• TO DO: Repeat each entry exactly; omit all pictures.

• DATA UNDER STUDY:

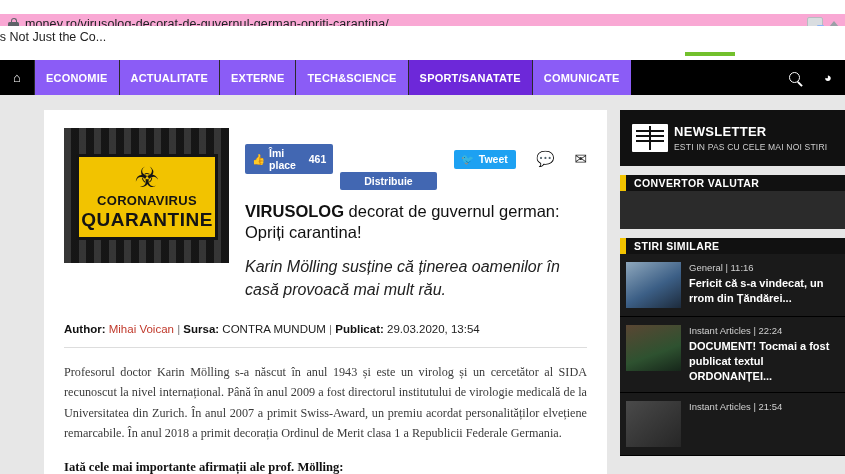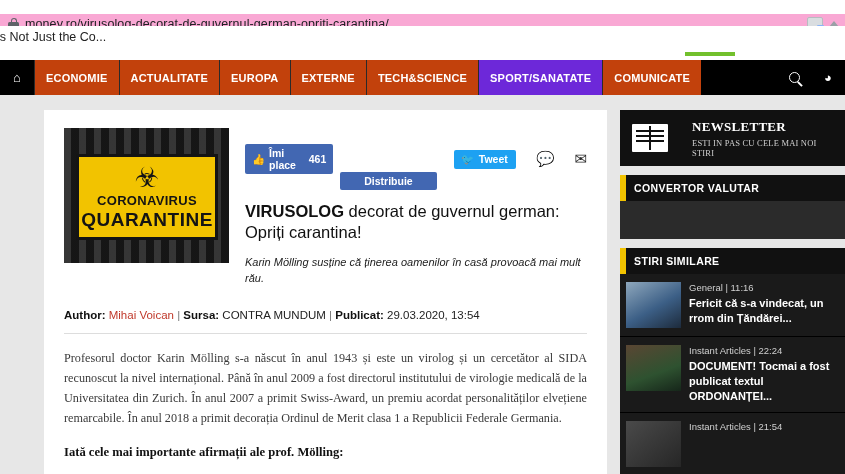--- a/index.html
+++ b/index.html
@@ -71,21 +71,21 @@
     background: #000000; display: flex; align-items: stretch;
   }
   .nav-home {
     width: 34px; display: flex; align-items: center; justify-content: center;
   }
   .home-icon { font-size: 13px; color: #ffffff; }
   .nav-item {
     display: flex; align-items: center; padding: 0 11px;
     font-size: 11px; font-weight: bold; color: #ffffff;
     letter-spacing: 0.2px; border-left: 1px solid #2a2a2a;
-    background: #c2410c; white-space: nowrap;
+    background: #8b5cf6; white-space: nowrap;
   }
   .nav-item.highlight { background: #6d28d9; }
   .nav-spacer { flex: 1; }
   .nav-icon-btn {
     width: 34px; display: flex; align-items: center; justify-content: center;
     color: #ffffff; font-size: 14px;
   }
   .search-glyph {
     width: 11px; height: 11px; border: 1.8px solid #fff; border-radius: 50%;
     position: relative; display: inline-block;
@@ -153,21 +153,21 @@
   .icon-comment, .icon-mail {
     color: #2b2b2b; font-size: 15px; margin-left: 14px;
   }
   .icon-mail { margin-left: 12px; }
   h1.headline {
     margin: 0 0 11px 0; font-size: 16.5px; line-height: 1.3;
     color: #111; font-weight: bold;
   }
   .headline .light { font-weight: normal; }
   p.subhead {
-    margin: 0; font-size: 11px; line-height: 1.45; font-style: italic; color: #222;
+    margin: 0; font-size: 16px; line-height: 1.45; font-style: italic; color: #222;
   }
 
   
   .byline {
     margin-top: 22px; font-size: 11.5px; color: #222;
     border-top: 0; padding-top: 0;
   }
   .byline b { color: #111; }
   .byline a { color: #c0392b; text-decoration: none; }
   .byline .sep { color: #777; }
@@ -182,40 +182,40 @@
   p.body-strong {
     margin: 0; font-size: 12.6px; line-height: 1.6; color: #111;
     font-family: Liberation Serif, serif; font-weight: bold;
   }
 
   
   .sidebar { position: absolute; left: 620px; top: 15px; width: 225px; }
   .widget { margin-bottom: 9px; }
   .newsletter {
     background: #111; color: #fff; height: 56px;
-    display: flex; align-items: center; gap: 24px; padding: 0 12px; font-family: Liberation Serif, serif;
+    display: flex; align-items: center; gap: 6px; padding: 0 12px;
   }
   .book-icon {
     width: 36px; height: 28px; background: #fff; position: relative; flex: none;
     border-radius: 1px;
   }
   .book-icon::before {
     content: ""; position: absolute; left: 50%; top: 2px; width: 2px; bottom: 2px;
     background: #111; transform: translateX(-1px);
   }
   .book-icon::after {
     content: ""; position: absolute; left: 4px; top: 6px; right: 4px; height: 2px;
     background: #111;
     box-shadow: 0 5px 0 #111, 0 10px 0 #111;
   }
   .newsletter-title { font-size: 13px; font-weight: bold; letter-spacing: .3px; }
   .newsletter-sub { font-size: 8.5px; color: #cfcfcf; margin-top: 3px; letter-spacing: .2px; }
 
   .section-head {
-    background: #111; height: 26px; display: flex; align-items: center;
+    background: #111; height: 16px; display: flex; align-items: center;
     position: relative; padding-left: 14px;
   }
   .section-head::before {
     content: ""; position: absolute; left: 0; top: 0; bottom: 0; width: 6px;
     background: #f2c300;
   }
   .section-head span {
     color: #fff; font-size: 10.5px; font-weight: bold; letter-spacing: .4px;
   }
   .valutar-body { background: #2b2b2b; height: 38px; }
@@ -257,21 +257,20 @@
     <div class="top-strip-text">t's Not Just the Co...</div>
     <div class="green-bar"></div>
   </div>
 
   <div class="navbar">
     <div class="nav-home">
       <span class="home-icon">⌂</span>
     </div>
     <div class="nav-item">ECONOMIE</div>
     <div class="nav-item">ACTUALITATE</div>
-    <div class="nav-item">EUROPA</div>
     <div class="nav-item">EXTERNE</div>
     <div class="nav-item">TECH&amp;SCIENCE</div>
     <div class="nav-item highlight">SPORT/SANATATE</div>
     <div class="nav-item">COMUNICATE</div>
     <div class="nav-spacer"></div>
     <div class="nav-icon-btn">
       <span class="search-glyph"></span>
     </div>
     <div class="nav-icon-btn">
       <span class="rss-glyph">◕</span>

• PROBLEM SOLUTION:
--- a/index.html
+++ b/index.html
@@ -71,21 +71,21 @@
     background: #000000; display: flex; align-items: stretch;
   }
   .nav-home {
     width: 34px; display: flex; align-items: center; justify-content: center;
   }
   .home-icon { font-size: 13px; color: #ffffff; }
   .nav-item {
     display: flex; align-items: center; padding: 0 11px;
     font-size: 11px; font-weight: bold; color: #ffffff;
     letter-spacing: 0.2px; border-left: 1px solid #2a2a2a;
-    background: #c2410c; white-space: nowrap;
+    background: #8b5cf6; white-space: nowrap;
   }
   .nav-item.highlight { background: #6d28d9; }
   .nav-spacer { flex: 1; }
   .nav-icon-btn {
     width: 34px; display: flex; align-items: center; justify-content: center;
     color: #ffffff; font-size: 14px;
   }
   .search-glyph {
     width: 11px; height: 11px; border: 1.8px solid #fff; border-radius: 50%;
     position: relative; display: inline-block;
@@ -153,21 +153,21 @@
   .icon-comment, .icon-mail {
     color: #2b2b2b; font-size: 15px; margin-left: 14px;
   }
   .icon-mail { margin-left: 12px; }
   h1.headline {
     margin: 0 0 11px 0; font-size: 16.5px; line-height: 1.3;
     color: #111; font-weight: bold;
   }
   .headline .light { font-weight: normal; }
   p.subhead {
-    margin: 0; font-size: 11px; line-height: 1.45; font-style: italic; color: #222;
+    margin: 0; font-size: 16px; line-height: 1.45; font-style: italic; color: #222;
   }
 
   
   .byline {
     margin-top: 22px; font-size: 11.5px; color: #222;
     border-top: 0; padding-top: 0;
   }
   .byline b { color: #111; }
   .byline a { color: #c0392b; text-decoration: none; }
   .byline .sep { color: #777; }
@@ -182,40 +182,40 @@
   p.body-strong {
     margin: 0; font-size: 12.6px; line-height: 1.6; color: #111;
     font-family: Liberation Serif, serif; font-weight: bold;
   }
 
   
   .sidebar { position: absolute; left: 620px; top: 15px; width: 225px; }
   .widget { margin-bottom: 9px; }
   .newsletter {
     background: #111; color: #fff; height: 56px;
-    display: flex; align-items: center; gap: 24px; padding: 0 12px; font-family: Liberation Serif, serif;
+    display: flex; align-items: center; gap: 6px; padding: 0 12px;
   }
   .book-icon {
     width: 36px; height: 28px; background: #fff; position: relative; flex: none;
     border-radius: 1px;
   }
   .book-icon::before {
     content: ""; position: absolute; left: 50%; top: 2px; width: 2px; bottom: 2px;
     background: #111; transform: translateX(-1px);
   }
   .book-icon::after {
     content: ""; position: absolute; left: 4px; top: 6px; right: 4px; height: 2px;
     background: #111;
     box-shadow: 0 5px 0 #111, 0 10px 0 #111;
   }
   .newsletter-title { font-size: 13px; font-weight: bold; letter-spacing: .3px; }
   .newsletter-sub { font-size: 8.5px; color: #cfcfcf; margin-top: 3px; letter-spacing: .2px; }
 
   .section-head {
-    background: #111; height: 26px; display: flex; align-items: center;
+    background: #111; height: 16px; display: flex; align-items: center;
     position: relative; padding-left: 14px;
   }
   .section-head::before {
     content: ""; position: absolute; left: 0; top: 0; bottom: 0; width: 6px;
     background: #f2c300;
   }
   .section-head span {
     color: #fff; font-size: 10.5px; font-weight: bold; letter-spacing: .4px;
   }
   .valutar-body { background: #2b2b2b; height: 38px; }
@@ -257,21 +257,20 @@
     <div class="top-strip-text">t's Not Just the Co...</div>
     <div class="green-bar"></div>
   </div>
 
   <div class="navbar">
     <div class="nav-home">
       <span class="home-icon">⌂</span>
     </div>
     <div class="nav-item">ECONOMIE</div>
     <div class="nav-item">ACTUALITATE</div>
-    <div class="nav-item">EUROPA</div>
     <div class="nav-item">EXTERNE</div>
     <div class="nav-item">TECH&amp;SCIENCE</div>
     <div class="nav-item highlight">SPORT/SANATATE</div>
     <div class="nav-item">COMUNICATE</div>
     <div class="nav-spacer"></div>
     <div class="nav-icon-btn">
       <span class="search-glyph"></span>
     </div>
     <div class="nav-icon-btn">
       <span class="rss-glyph">◕</span>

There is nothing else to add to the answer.